- [EXERCISE OBJECTIVE] Reproduce, from the lines below, exactly the stretch that begins at the line containing "alongside with string_type." and ends at the line containing "script like x86_1_core_2MB.cfg", both included.

- [SUPPLIED RECORDS]

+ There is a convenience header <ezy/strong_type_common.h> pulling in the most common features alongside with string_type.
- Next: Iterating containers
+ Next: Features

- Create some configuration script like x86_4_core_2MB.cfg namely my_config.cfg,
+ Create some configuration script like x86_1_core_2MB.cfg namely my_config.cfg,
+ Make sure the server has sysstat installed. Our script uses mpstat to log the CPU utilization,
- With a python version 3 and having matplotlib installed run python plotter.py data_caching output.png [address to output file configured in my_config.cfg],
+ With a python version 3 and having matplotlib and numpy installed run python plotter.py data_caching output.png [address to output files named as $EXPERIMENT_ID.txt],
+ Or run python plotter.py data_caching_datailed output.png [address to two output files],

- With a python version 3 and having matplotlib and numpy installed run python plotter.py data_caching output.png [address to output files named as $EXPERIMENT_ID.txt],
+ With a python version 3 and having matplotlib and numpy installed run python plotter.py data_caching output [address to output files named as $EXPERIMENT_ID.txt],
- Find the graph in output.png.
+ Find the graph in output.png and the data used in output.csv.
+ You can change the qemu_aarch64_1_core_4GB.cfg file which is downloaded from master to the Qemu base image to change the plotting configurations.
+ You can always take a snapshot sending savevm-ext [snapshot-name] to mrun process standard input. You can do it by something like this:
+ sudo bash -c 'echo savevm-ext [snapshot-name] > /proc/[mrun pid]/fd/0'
==
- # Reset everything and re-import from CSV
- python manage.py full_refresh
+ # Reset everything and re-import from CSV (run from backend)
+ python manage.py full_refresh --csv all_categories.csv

- [ANSWER TO THIS PROBLEM]
+ There is a convenience header <ezy/strong_type_common.h> pulling in the most common features alongside with string_type.
- Next: Iterating containers
+ Next: Features

- Create some configuration script like x86_4_core_2MB.cfg namely my_config.cfg,
+ Create some configuration script like x86_1_core_2MB.cfg namely my_config.cfg,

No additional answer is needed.